* **What to do**:
Among the entries below, please repeat exactly and only the lines from the line containing "ROXIE NECKLACE: 6" to the line containing "total: 789.14 -> 1053.29", both lines included.

- Opening Delimiter -

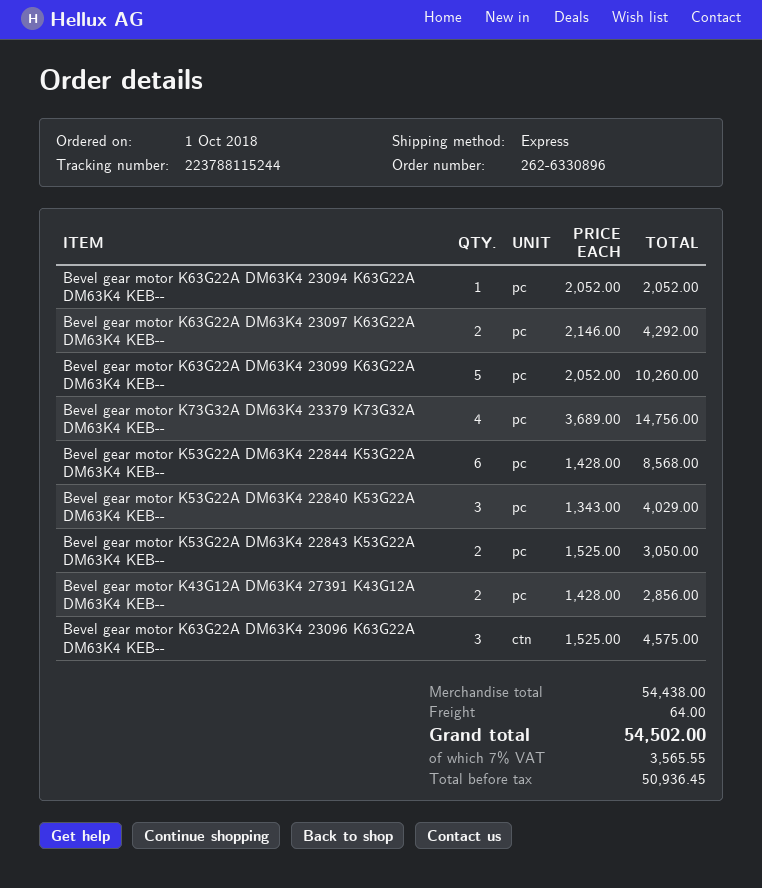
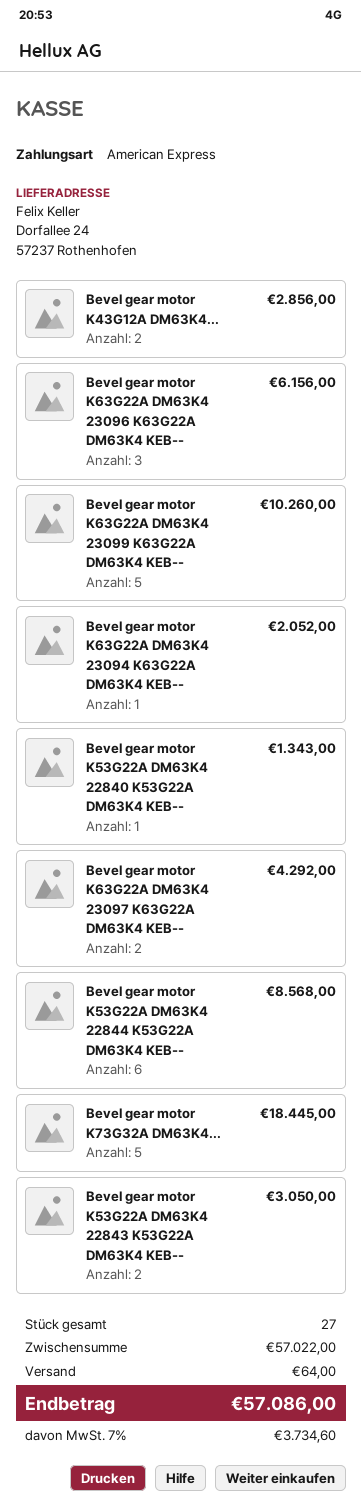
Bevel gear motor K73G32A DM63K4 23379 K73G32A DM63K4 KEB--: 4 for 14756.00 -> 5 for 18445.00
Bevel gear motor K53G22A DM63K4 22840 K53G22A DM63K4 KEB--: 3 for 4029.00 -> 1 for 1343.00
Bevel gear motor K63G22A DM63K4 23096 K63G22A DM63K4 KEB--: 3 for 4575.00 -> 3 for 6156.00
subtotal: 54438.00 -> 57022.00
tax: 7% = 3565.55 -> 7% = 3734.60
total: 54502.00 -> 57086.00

- Closing Delimiter -
- Opening Delimiter -

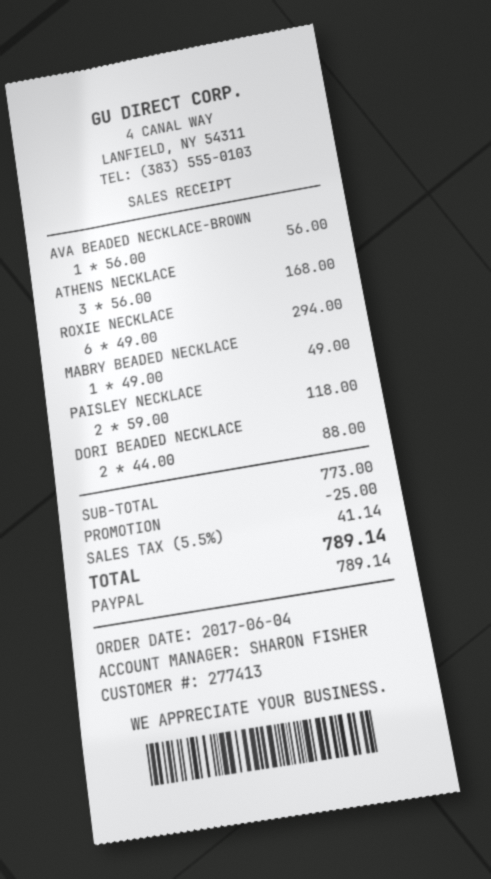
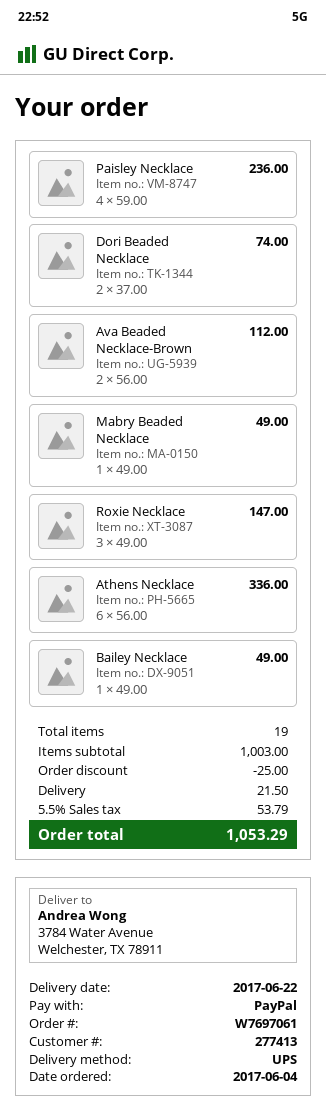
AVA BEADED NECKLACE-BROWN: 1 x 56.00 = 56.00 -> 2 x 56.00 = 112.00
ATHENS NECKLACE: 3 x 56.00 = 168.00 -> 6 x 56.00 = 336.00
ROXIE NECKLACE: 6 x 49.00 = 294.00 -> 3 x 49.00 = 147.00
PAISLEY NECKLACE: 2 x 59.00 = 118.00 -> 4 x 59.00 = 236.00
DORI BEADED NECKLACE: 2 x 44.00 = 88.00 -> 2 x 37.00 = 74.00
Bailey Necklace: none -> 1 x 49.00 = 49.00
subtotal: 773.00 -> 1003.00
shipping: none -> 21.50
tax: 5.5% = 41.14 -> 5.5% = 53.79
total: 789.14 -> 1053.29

- Closing Delimiter -

* **The completed task**:
ROXIE NECKLACE: 6 x 49.00 = 294.00 -> 3 x 49.00 = 147.00
PAISLEY NECKLACE: 2 x 59.00 = 118.00 -> 4 x 59.00 = 236.00
DORI BEADED NECKLACE: 2 x 44.00 = 88.00 -> 2 x 37.00 = 74.00
Bailey Necklace: none -> 1 x 49.00 = 49.00
subtotal: 773.00 -> 1003.00
shipping: none -> 21.50
tax: 5.5% = 41.14 -> 5.5% = 53.79
total: 789.14 -> 1053.29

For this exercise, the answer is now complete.